Yeah. Another paper implemented such a way which requires x number of hidden states for x number of parameters: https://arxiv.org/abs/1606.04474

Was wondering if you’ve any suggestions on saving memory?

apaszke · February 12, 2017, 5:30pm

Only thing that comes to my mind is smart usage of requires_grad and volatile. I’d recommend to read these notes.

spacemeerkat · October 1, 2018, 9:19am

I’m having a similar CUDA memory issue but I’m only running a shallow CNN…I was wondering if anyone could provide any insight as to where this memory leak is?

My model is pretty small:

class RegressionalNet(torch.nn.Module):
    
    def __init__(self):
        super().__init__()
        self.feature_extractor = torch.nn.Sequential(
            
            torch.nn.Conv2d(1,64,5,padding=2), 
            torch.nn.ReLU(),
            torch.nn.Conv2d(64,128,5,padding=2,bias=False),
            torch.nn.ReLU(),
            torch.nn.BatchNorm2d(128),
            torch.nn.MaxPool2d(2),
            torch.nn.Conv2d(128,256,5,padding=2,bias=False),
            torch.nn.ReLU(),
            torch.nn.BatchNorm2d(256),
            torch.nn.MaxPool2d(2))
 
        self.classifier = torch.nn.Sequential(
	        torch.nn.Dropout(0.5),
            torch.nn.Linear(256*16*16,256), # Fully connected layer 
            torch.nn.ReLU(),            
            torch.nn.Linear(256,1))
        
    def forward(self,x):
        features = self.feature_extractor(x)
        output = self.classifier(features.view(int(x.size()[0]),-1))
        return output

My training procedure looks as follows:

def train(
          model: torch.nn.Module, 
          transforms, 
          data_path= DATA_PATH, 
          val_path= VAL_PATH, 
          num_epochs=101, 
          batch_size=64, 
          verbose=True,
          cube_length=640, img_size=(64, 64), 
          loss=torch.nn.MSELoss(), 
          lr_schedule=True, initial_lr=1e-3, suffix=""):

    data_path = os.path.abspath(data_path)
    val_path = os.path.abspath(val_path)	
    model = model.train()
    device = torch.device("cuda")
    model = model.to(device).to(torch.float)
    
    """ LOADING IN THE REAL TRAINING AND VALIDATION DATASETS """
    
    loader = DataLoader(FITSCubeDataset(data_path, cube_length, transforms, img_size), 
                        batch_size=batch_size, shuffle=True)                        
    validation_loader = DataLoader(FITSCubeDataset(val_path, cube_length, transforms, img_size), 
                                   batch_size=batch_size, shuffle=True)                                     
    
    optim = torch.optim.Adam(model.parameters(), initial_lr)	
    accuracies, val_accuracies, epochs, val_epochs = [0], [0], [0], [0]
	
    for i in range(num_epochs):
        print("Epoch %d of %d" % (i+1, num_epochs))
        _accuracies,_val_accuracies = [],[]    
        model.train(True) 
        for idx, (batch, target) in enumerate(tqdm(loader)):
            batch = batch.to(device).to(torch.float)
            if isinstance(loss, torch.nn.CrossEntropyLoss):
                target = target.to(device).to(torch.long)
            else:
                target = target.to(device).to(torch.float)
            pred = model(batch).reshape(-1)
            loss_value = loss(pred, target)
            optim.zero_grad()
            loss_value.backward()
            optim.step()
                
            ###Change the error metric here###

            _accuracies.append(loss_value)   
        epochs.append(i+1)                
        mean_accuracy = sum(_accuracies)/len(_accuracies)
        accuracies.append(mean_accuracy)
        print("Mean training loss: %f" % mean_accuracy)

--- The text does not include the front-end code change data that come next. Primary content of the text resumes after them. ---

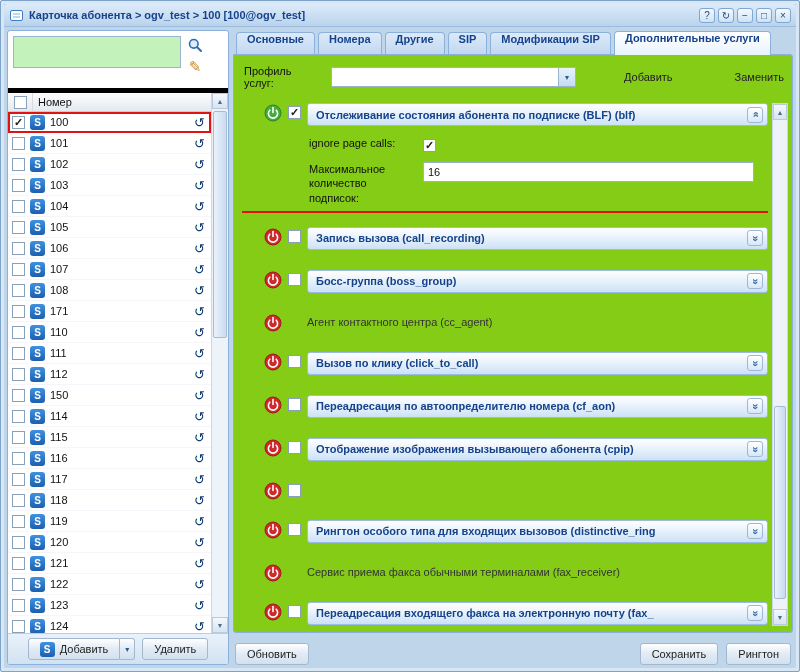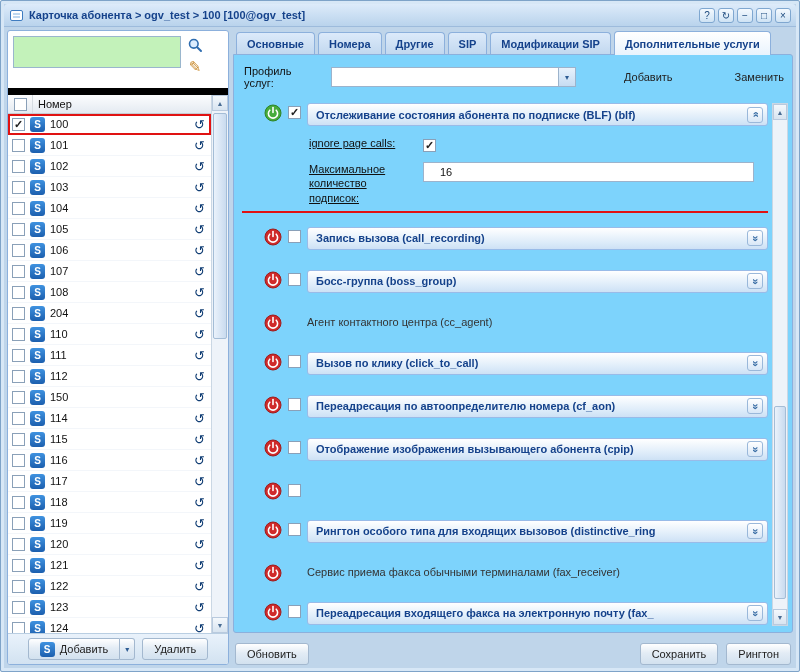--- a/index.html
+++ b/index.html
@@ -54,7 +54,7 @@
   
   .main-panel{position:absolute;left:232px;top:29px;right:6px;bottom:6px;display:flex;flex-direction:column;}
   .tabs{height:24px;display:flex;gap:3px;padding-left:3px;align-items:flex-end;flex:none;}
-  .tab{height:22px;padding:0 10px;display:flex;align-items:center;font-weight:bold;color:#15428b;background:linear-gradient(#dceafa,#c2d8ef);border:1px solid #8cb0dc;border-bottom:none;border-radius:4px 4px 0 0;position:relative;z-index:1;cursor:default;white-space:nowrap;}
+  .tab{height:22px;padding:0 10px;display:flex;align-items:flex-start;font-weight:bold;color:#15428b;background:linear-gradient(#dceafa,#c2d8ef);border:1px solid #8cb0dc;border-bottom:none;border-radius:4px 4px 0 0;position:relative;z-index:1;cursor:default;white-space:nowrap;}
   .tab.active{height:24px;background:linear-gradient(#ffffff,#e9f3fd);z-index:2;margin-bottom:-1px;}
   .content{flex:1;background:#7dd3fc;border:1px solid #8cb0dc;position:relative;border-radius:0 3px 3px 3px;}
 

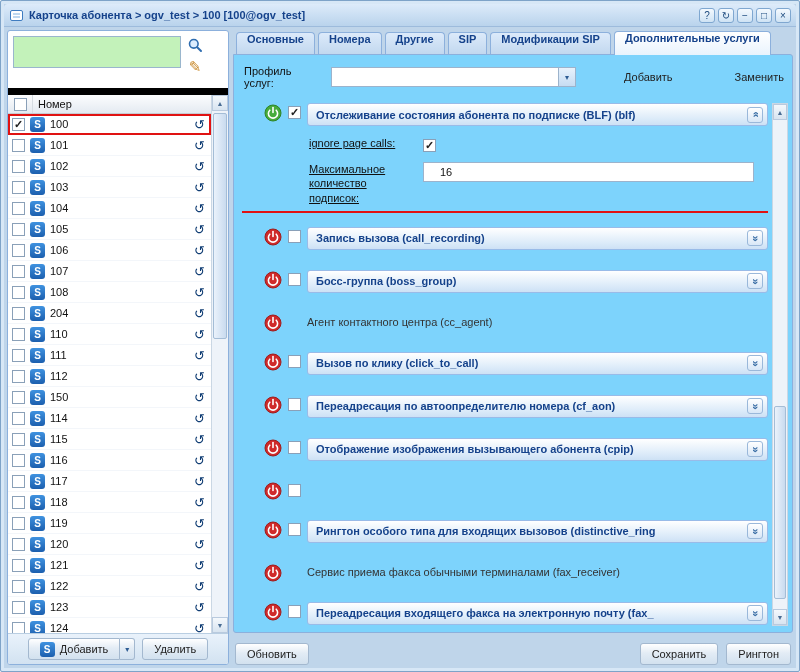--- a/index.html
+++ b/index.html
@@ -56,7 +56,7 @@
   .tabs{height:24px;display:flex;gap:3px;padding-left:3px;align-items:flex-end;flex:none;}
   .tab{height:22px;padding:0 10px;display:flex;align-items:flex-start;font-weight:bold;color:#15428b;background:linear-gradient(#dceafa,#c2d8ef);border:1px solid #8cb0dc;border-bottom:none;border-radius:4px 4px 0 0;position:relative;z-index:1;cursor:default;white-space:nowrap;}
   .tab.active{height:24px;background:linear-gradient(#ffffff,#e9f3fd);z-index:2;margin-bottom:-1px;}
-  .content{flex:1;background:#7dd3fc;border:1px solid #8cb0dc;position:relative;border-radius:0 3px 3px 3px;}
+  .content{flex:1;background:#84cc16;border:1px solid #8cb0dc;position:relative;border-radius:0 3px 3px 3px;}
 
   .profile-row{display:flex;align-items:center;padding:10px 8px 6px 10px;}
   .profile-label{color:#111;margin-right:8px;}

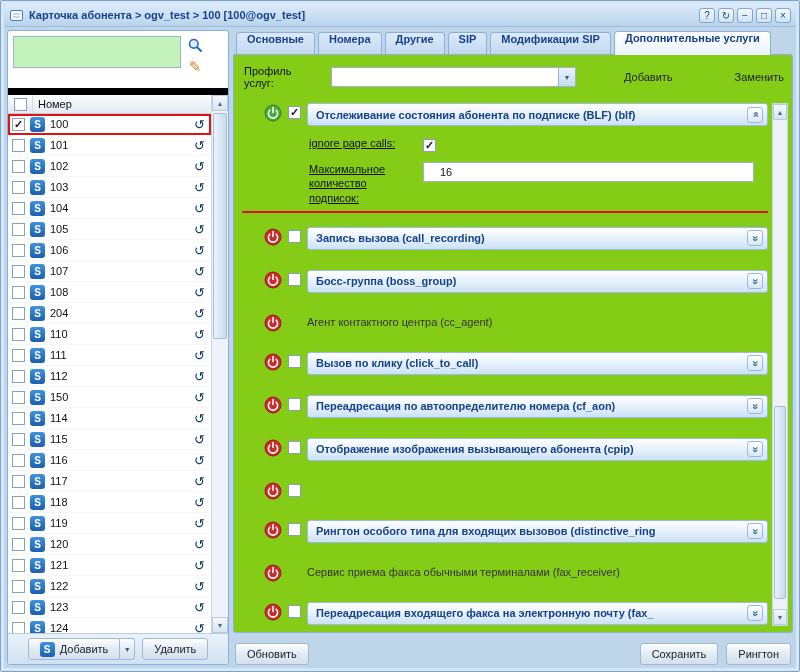--- a/index.html
+++ b/index.html
@@ -21,7 +21,7 @@
   .search-tools{display:flex;flex-direction:column;gap:7px;align-items:center;padding-top:1px;}
   .pencil{color:#c8882a;font-size:15px;line-height:14px;}
 
-  .table-wrap{flex:1;position:relative;border-top:7px solid #000000;}
+  .table-wrap{flex:1;position:relative;border-top:5px solid #000000;}
   .thead{position:absolute;top:0;left:0;right:17px;height:19px;display:flex;align-items:stretch;background:linear-gradient(#fcfdfe,#e4eaf1);border-bottom:1px solid #c6ccd3;}
   .col-cb{width:25px;display:flex;align-items:center;justify-content:center;border-right:1px solid #d6dce2;}
   .col-num{flex:1;display:flex;align-items:center;padding-left:5px;color:#111;}

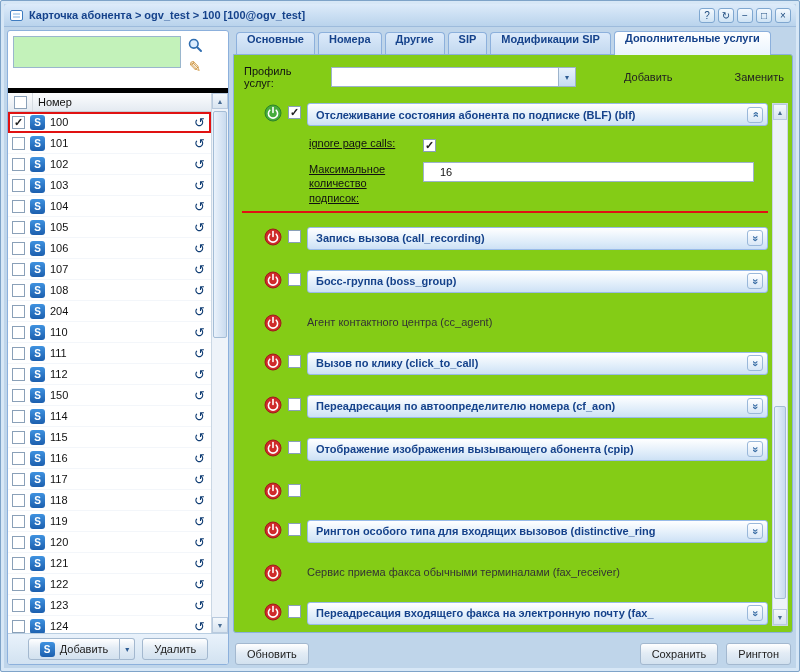--- a/index.html
+++ b/index.html
@@ -84,7 +84,7 @@
 
   .svc-details{padding:10px 14px 2px 2px;display:flex;flex-direction:column;gap:10px;}
   .detail-row{display:flex;align-items:flex-start;gap:8px;}
-  .detail-label{width:106px;flex:none;color:#111;line-height:1.3;text-decoration:underline;}
+  .detail-label{width:106px;flex:none;color:#111;line-height:1.3;}
   .detail-input{flex:1;height:20px;border:1px solid #9cb3cc;font:11px "Liberation Sans",sans-serif;padding:0 16px;color:#111;background:#fff;}
 
   .svc-scroll{position:absolute;top:48px;right:4px;bottom:6px;width:16px;background:#eef3f9;border:1px solid #cad7e4;}

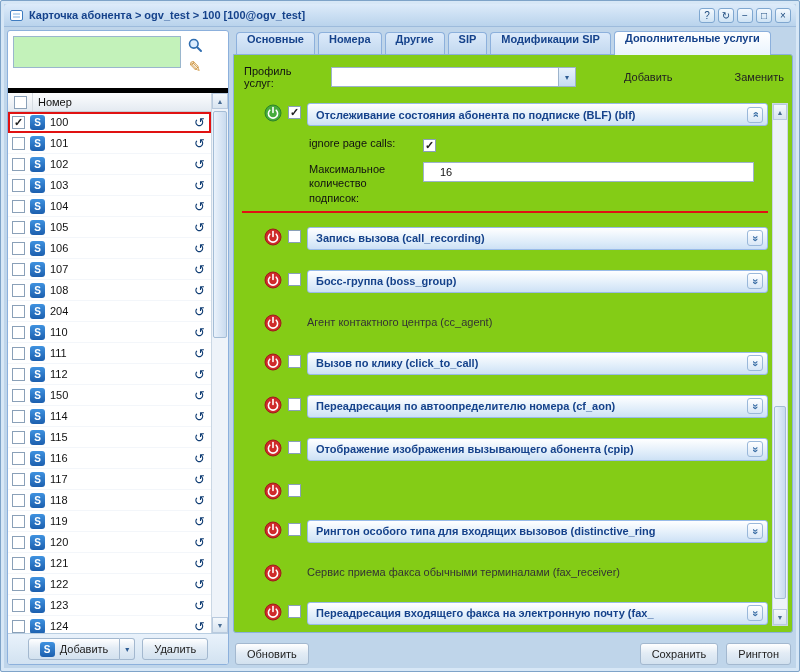--- a/index.html
+++ b/index.html
@@ -85,7 +85,7 @@
   .svc-details{padding:10px 14px 2px 2px;display:flex;flex-direction:column;gap:10px;}
   .detail-row{display:flex;align-items:flex-start;gap:8px;}
   .detail-label{width:106px;flex:none;color:#111;line-height:1.3;}
-  .detail-input{flex:1;height:20px;border:1px solid #9cb3cc;font:11px "Liberation Sans",sans-serif;padding:0 16px;color:#111;background:#fff;}
+  .detail-input{flex:1;height:20px;border:1px solid #9cb3cc;font:11px "Liberation Sans",sans-serif;padding:0 4px;color:#111;background:#fff;}
 
   .svc-scroll{position:absolute;top:48px;right:4px;bottom:6px;width:16px;background:#eef3f9;border:1px solid #cad7e4;}
 

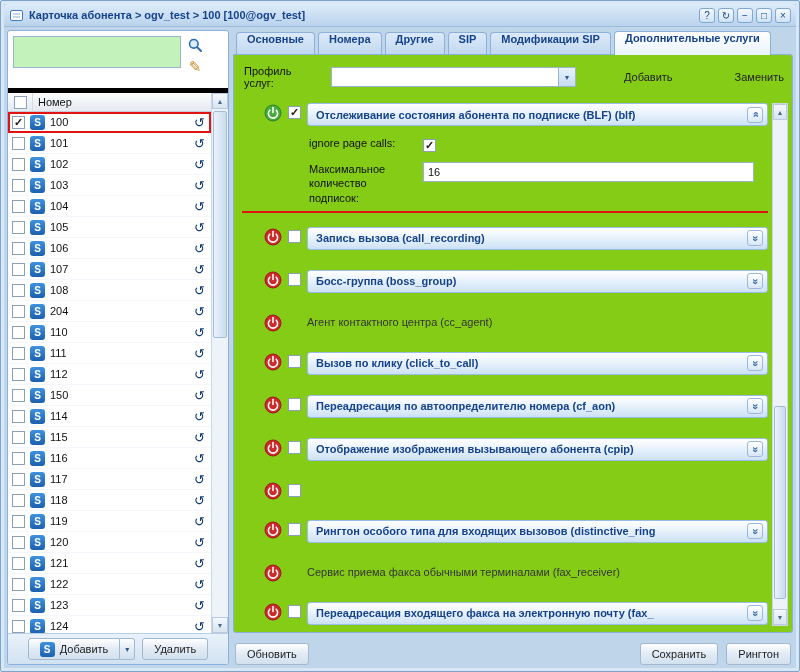--- a/index.html
+++ b/index.html
@@ -203,7 +203,7 @@
           <div class="trow">
             <span class="cb"></span>
             <span class="sicon">S</span>
-            <span class="num">204</span>
+            <span class="num">171</span>
             <span class="hist">↺</span>
           </div>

I’ve checked using watch -n 0.5 nvidia-smi to see if it really is a GPU memory issue and it does max out on epoch 1 when training on batch number of 606 every time.

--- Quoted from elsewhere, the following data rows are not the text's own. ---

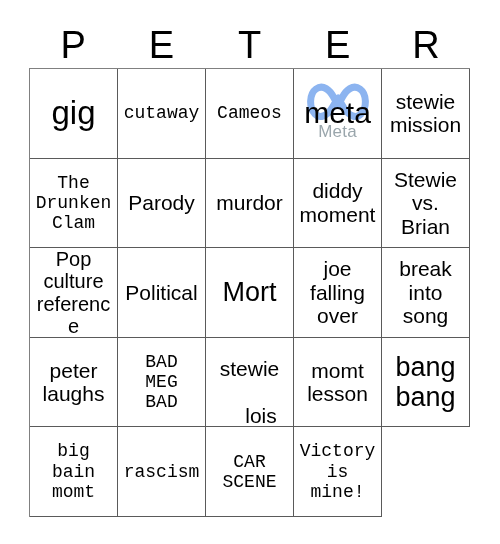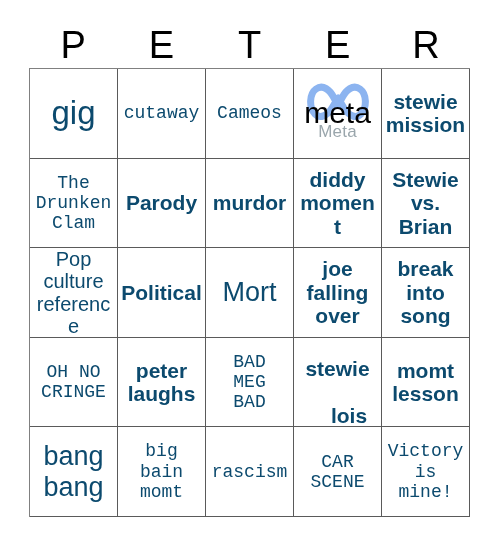--- a/index.html
+++ b/index.html
@@ -72,7 +72,7 @@
   .cell-text {
     display: block;
     width: 100%;
-    color: #0c4a6e;
+    color: #000000;
     line-height: 1.12;
     white-space: pre-line;
     word-break: break-word;

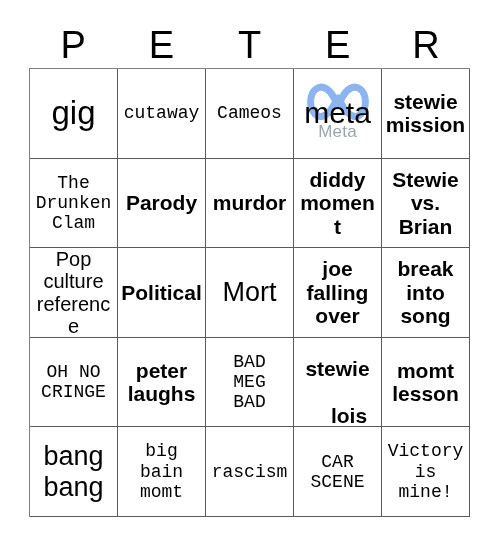--- a/index.html
+++ b/index.html
@@ -83,7 +83,7 @@
   
   .fs-xl  { font-size: 33px; }
   .fs-lg  { font-size: 27px; }
-  .fs-md  { font-size: 21px; font-weight: bold; }
+  .fs-md  { font-size: 21px; }
   .fs-sm  { font-size: 18px; font-family: Liberation Mono, monospace; }
   .fs-xs  { font-size: 20px; }
 

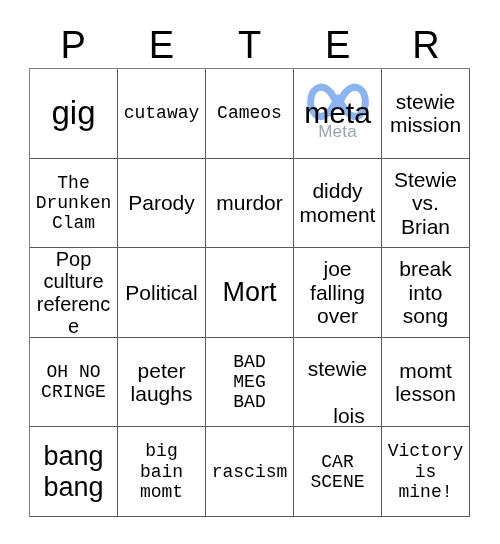--- a/index.html
+++ b/index.html
@@ -225,10 +225,6 @@
     </div>
 
     <div class="cell">
-      <span class="cell-text fs-sm">OH NO
-CRINGE</span>
-    </div>
-    <div class="cell">
       <span class="cell-text fs-md">peter
 laughs</span>
     </div>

justusschock · October 1, 2018, 9:24am

You need to do

_accuracies.append(loss_value.detach())

because otherwise you are saving the complete computation graph for every sample which causes the OOM

spacemeerkat · October 1, 2018, 9:27am

Oh wow yeah I can see how that would take up the memory very quickly many thanks! It’s working perfectly now

maqboolurrahim · September 25, 2021, 9:54pm

In my case, I followed @justusschock advice and the issue of Out of Memory was gone.
To understand detach vs item, I would recommend this Pytorch Forum discussion.